■ **The task**:
Only the pictures should be dropped; copy the rest of the entries exactly.

■ **Data records**:
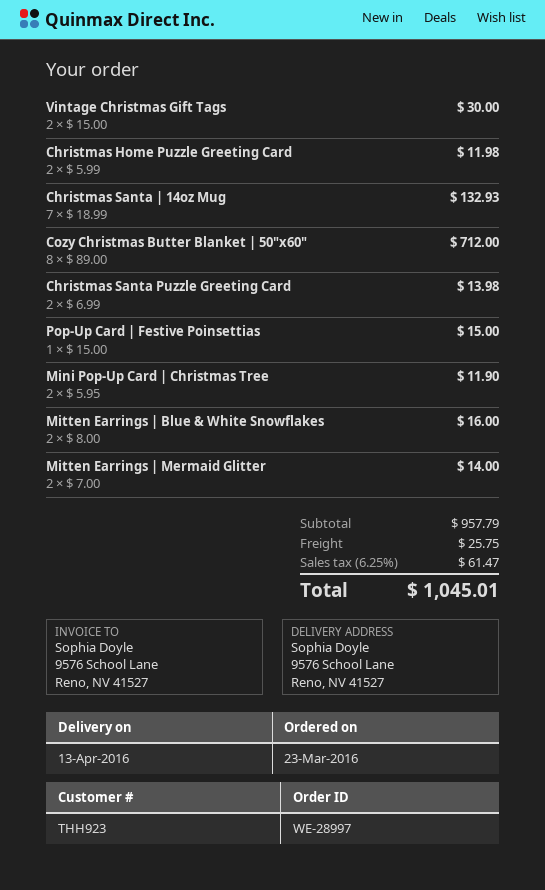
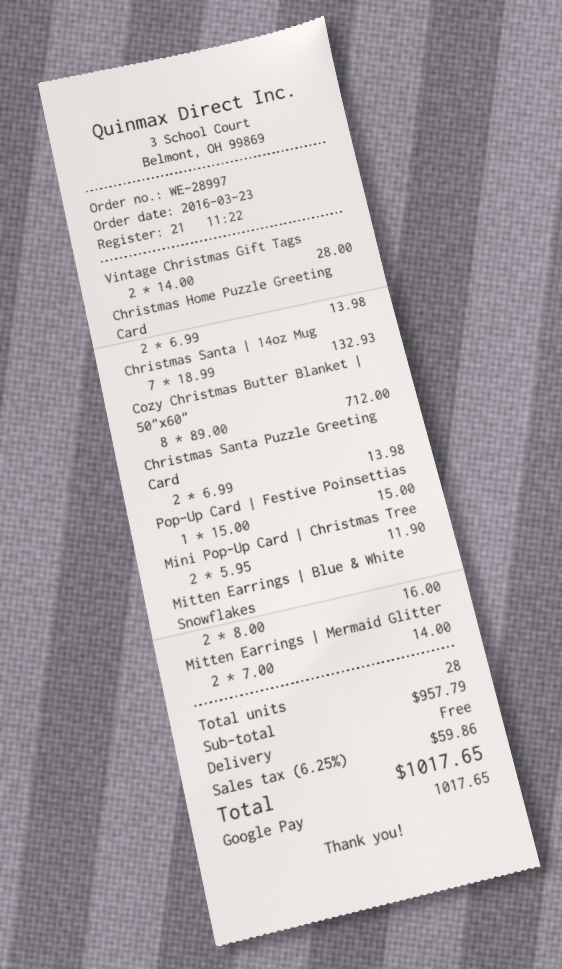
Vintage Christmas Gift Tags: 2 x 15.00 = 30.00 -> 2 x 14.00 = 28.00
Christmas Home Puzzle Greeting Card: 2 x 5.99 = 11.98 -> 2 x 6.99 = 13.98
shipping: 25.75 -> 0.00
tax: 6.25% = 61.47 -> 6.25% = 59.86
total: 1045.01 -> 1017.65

■ **Solution**:
Vintage Christmas Gift Tags: 2 x 15.00 = 30.00 -> 2 x 14.00 = 28.00
Christmas Home Puzzle Greeting Card: 2 x 5.99 = 11.98 -> 2 x 6.99 = 13.98
shipping: 25.75 -> 0.00
tax: 6.25% = 61.47 -> 6.25% = 59.86
total: 1045.01 -> 1017.65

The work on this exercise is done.